While skydiving and parachute jumps have been around for more than 100 years, nobody really expected it to become a sport. Except for some crowd-pleasing stunts at air shows (look up Tiny Broadwick, who was jumping static line at an air show and unintentionally made the first freefall jump when her static line failed. She’s also attributed as the inventor of the ripcord), parachuting was primarily a military activity. Finally, at the end of World War II, parachute jumping became a hobby in its own right.

In World War II, thousands of soldiers across the globe experienced exiting an aircraft and parachuting to the ground. A few of them discovered that it was enjoyable, and after the war ended they kept jumping. Thus was born the National Parachute Jumpers and Riggers taking off in 1947. This group would later become the Parachute Club of America, and finally its current iteration: the USPA (United States Parachute Association). Parachuting as a sport had begun to permeate the international community.

After 50 years of freefall parachuting, skydiving had become its own beast by 1969. 50 years later, now, the differences in skydiving equipment, cost, and safety have drastically expanded, changed, and grown.

Georgia "Tiny" Broadwick, inventor of the RipCord

Georgia “Tiny” Broadwick, inventor of the RipCord

Parachuting Equipment

In the ‘60s, parachuting was mostly a sport for young men. Canopies came down fast, and hard. Parachute landing falls were a constant and unavoidable practice opportunity, and even with extensive practice landing injuries like sprains or even a broken bone were very common (see this military parachuting publication). Without much forward speed compared to today’s sport canopies (typically 6-8 mph, compared to today’s ram-air canopies at about 20 mph), off-landings were routine occurrences.

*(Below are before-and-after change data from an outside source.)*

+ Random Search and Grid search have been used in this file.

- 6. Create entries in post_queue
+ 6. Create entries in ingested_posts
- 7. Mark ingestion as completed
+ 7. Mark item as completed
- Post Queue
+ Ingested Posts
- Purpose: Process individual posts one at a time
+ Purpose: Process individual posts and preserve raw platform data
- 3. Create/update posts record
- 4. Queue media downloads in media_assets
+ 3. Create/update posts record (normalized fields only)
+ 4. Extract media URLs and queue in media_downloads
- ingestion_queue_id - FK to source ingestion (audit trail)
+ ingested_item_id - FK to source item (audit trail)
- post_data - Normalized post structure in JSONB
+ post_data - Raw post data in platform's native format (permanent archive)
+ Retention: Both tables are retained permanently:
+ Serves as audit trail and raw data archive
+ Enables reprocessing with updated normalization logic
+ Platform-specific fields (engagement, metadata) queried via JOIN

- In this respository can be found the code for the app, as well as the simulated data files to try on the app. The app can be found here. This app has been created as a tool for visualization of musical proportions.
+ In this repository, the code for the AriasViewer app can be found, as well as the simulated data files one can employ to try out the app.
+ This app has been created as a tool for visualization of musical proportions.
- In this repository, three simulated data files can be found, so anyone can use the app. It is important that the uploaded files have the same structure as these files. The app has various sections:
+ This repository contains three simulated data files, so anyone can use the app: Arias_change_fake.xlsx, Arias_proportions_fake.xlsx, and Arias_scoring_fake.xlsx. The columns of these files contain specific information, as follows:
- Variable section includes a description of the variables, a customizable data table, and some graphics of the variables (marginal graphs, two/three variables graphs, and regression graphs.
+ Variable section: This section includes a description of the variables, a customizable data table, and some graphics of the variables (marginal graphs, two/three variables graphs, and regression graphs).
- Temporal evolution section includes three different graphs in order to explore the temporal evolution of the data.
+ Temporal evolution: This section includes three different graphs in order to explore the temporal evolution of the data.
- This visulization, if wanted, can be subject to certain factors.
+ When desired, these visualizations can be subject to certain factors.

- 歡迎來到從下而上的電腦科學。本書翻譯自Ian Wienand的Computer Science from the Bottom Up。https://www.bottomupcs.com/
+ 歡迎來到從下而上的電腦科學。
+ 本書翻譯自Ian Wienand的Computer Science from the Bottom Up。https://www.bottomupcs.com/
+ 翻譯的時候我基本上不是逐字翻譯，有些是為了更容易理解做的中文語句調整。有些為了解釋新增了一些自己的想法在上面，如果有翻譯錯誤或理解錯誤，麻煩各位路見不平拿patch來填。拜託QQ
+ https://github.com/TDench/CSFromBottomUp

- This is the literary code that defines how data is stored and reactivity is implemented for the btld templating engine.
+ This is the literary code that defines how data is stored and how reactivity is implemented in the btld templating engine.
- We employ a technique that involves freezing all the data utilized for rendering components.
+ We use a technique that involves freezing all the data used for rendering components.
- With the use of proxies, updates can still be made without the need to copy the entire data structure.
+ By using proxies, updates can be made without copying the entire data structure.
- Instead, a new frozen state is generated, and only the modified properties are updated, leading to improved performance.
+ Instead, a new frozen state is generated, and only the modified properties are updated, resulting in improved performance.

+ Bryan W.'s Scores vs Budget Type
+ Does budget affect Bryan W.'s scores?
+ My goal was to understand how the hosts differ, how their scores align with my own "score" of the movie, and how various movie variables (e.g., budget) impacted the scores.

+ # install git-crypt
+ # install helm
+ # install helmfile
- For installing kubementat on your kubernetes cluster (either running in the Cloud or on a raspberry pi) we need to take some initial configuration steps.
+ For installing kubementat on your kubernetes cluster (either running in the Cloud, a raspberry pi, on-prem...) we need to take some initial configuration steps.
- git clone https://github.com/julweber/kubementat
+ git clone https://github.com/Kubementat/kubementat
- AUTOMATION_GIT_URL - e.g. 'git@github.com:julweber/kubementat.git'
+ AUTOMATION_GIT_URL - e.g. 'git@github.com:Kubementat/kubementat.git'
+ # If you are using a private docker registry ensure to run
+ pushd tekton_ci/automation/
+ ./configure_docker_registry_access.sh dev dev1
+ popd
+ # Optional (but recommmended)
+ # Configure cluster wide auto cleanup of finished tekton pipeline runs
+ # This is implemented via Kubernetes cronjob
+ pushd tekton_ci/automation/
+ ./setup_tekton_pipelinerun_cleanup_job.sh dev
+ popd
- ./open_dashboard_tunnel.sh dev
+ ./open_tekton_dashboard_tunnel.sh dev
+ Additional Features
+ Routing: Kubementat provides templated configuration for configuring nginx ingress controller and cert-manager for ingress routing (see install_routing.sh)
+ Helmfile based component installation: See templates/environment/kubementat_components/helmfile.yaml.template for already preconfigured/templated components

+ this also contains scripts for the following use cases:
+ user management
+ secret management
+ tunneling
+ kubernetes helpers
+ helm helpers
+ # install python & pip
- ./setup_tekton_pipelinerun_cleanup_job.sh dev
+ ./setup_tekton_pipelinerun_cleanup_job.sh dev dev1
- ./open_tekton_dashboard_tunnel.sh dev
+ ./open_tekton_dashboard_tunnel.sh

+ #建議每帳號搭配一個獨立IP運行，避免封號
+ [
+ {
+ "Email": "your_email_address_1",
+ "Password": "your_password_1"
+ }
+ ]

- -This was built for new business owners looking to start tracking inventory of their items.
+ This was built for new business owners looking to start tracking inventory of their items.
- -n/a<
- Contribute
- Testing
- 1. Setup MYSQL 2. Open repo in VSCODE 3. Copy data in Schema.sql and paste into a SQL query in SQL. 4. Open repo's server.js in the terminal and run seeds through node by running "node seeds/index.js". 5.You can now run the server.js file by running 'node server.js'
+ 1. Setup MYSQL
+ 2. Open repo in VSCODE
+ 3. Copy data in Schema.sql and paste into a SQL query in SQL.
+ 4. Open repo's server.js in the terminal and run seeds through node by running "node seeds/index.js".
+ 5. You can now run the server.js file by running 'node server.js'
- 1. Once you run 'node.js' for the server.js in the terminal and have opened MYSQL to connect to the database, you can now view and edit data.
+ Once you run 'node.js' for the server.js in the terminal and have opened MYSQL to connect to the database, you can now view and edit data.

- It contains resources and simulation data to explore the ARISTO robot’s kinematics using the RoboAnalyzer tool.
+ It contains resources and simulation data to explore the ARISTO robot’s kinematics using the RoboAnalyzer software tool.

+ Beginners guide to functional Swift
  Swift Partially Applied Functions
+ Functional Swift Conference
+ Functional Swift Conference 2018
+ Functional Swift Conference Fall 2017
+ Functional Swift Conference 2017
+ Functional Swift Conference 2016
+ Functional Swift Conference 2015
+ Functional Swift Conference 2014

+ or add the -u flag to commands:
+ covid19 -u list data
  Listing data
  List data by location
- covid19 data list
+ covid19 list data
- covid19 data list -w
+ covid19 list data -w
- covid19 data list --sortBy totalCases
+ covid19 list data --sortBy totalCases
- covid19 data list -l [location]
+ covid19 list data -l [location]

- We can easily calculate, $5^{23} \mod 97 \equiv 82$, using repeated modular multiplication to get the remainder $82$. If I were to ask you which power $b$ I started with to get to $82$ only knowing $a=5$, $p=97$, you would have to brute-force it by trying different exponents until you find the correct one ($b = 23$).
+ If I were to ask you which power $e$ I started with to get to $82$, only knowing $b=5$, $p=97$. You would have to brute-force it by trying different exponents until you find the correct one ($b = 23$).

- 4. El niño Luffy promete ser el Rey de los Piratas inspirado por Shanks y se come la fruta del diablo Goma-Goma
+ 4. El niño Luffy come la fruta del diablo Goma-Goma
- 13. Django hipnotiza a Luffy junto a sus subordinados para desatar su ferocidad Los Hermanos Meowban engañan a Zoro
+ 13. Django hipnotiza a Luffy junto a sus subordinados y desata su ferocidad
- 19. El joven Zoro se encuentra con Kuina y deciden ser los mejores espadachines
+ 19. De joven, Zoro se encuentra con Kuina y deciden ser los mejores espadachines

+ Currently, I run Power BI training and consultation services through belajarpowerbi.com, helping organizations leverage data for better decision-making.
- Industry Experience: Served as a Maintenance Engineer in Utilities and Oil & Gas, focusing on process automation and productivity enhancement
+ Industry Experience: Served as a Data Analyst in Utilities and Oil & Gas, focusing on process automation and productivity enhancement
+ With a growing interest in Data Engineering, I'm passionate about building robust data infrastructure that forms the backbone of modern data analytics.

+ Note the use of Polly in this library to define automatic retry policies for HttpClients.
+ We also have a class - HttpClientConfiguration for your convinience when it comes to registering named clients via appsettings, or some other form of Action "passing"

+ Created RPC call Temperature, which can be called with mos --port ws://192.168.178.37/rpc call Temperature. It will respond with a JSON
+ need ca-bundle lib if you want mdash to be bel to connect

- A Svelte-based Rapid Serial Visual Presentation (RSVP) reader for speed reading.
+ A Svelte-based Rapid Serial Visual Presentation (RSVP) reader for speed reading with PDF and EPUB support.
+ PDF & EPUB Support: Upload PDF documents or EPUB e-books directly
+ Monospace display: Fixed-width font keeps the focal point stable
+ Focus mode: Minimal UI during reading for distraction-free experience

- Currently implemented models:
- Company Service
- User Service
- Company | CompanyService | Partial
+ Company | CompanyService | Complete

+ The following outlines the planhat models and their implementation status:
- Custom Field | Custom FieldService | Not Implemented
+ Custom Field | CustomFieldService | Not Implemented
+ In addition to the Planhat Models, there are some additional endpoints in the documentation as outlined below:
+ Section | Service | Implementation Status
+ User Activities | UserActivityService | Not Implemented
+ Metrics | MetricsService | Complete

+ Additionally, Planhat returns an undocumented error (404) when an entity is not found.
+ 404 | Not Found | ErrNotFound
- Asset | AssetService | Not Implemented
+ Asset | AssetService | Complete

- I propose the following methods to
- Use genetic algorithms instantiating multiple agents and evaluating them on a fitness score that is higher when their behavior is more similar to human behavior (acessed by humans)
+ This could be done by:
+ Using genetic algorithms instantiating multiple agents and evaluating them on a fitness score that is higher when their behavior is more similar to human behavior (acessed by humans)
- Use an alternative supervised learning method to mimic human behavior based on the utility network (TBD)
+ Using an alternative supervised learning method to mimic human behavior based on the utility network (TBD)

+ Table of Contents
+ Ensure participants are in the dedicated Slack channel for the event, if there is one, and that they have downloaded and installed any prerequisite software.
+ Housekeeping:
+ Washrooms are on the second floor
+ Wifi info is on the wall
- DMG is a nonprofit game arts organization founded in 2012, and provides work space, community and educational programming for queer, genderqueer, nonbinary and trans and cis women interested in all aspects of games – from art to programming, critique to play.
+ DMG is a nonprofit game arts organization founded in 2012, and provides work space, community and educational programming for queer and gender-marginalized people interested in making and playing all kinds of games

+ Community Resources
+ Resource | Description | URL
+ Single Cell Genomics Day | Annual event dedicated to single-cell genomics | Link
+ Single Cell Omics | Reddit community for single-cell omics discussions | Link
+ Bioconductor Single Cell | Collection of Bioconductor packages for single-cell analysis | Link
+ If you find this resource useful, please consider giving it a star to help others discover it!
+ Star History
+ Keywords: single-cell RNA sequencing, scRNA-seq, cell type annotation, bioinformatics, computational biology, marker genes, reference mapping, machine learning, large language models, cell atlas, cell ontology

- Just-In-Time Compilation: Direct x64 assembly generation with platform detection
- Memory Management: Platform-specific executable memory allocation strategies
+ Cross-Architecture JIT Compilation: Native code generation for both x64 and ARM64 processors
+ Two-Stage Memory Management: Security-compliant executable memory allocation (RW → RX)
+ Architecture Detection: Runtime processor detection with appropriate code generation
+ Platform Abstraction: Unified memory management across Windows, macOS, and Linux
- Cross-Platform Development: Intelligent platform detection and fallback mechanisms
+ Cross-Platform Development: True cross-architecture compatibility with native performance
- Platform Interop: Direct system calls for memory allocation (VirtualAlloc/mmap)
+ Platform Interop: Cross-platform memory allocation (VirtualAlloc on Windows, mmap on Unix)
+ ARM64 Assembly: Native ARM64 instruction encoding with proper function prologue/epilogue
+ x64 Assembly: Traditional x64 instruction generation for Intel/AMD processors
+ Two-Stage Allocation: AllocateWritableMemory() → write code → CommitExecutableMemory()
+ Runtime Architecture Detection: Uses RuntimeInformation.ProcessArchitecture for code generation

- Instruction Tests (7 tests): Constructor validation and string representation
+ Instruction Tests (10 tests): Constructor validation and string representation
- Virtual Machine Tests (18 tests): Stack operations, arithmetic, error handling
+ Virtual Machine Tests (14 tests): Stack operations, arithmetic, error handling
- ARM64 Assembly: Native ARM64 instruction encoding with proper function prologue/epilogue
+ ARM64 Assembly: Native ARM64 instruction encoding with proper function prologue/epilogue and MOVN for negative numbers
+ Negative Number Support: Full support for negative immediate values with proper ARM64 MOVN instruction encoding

In addition to main canopy changes, reserve parachutes have also evolved. Reserve parachutes in the late 1960s were mostly military surplus round canopies designed to supplement a partially open main parachute. Cutting away a main was considered an extreme response, and when cutaways did become more common it still required two hands to operate the emergency releases. Today, emergency procedures are streamlined and much simpler, making snap-decisions straightforward. Landing a ram-air reserve is as simple as landing a main.

Female skydiver landing a canopy. old photograph
Cost to Skydive

Modern equipment is sophisticated and highly reliable, but with the upgrades came a price. In the late 60s, a novice skydiver might purchase a full set of used gear (harness, container, canopies) for $110, which translates roughly to $760 in 2019 currency. When they were ready to upgrade to something with higher performance like a Para-Commander, they could expect a price tag of about $500. Today, the price for a main canopy alone costs at least a couple thousand dollars.

Fun jumpers, pay attention now. Cost to altitude, on the other hand, used to cost about one dollar per thousand feet. For example: most planes went only as high as 10,500 feet, so jump tickets cost $10.50, which translates roughly into $73 today. Does $30 to 13,000 feet in a million-dollar turbine engine sound like a bargain now? It should.

Safety of Skydives

Safety is where parachuting has improved exponentially. In 1969, when UPSA was an organization with 10,000 members there were 37 fatalities in the U.S. Shoot forward to 2018, when USPA had grown to about 40,000 members and there were a total of 13 deaths in the U.S. Much better!

This leap is largely attributed to skydiving equipment, most significantly the development and widespread use of automatic activation devices (AAD). This device automatically deploys your reserve parachute if you reach a certain altitude and have not yet deployed. Far more jumpers use AADs than did 20 years ago, and the fatality rate has dropped to match.

Student skydiver training has also vastly improved. Over the years, structured curriculum and necessary regulations have been developed by USPA, and the implementation of these policies has prepared the skydiver community much more thoroughly than in the past.

Like any other entity that endures over decades, skydiving/sport parachuting has grown and evolved in every way. I’ve covered only a few of the reasons, but even with just those it’s obvious that skydiving, parachuting, and flying are better than ever. The sport won’t be going away anytime soon!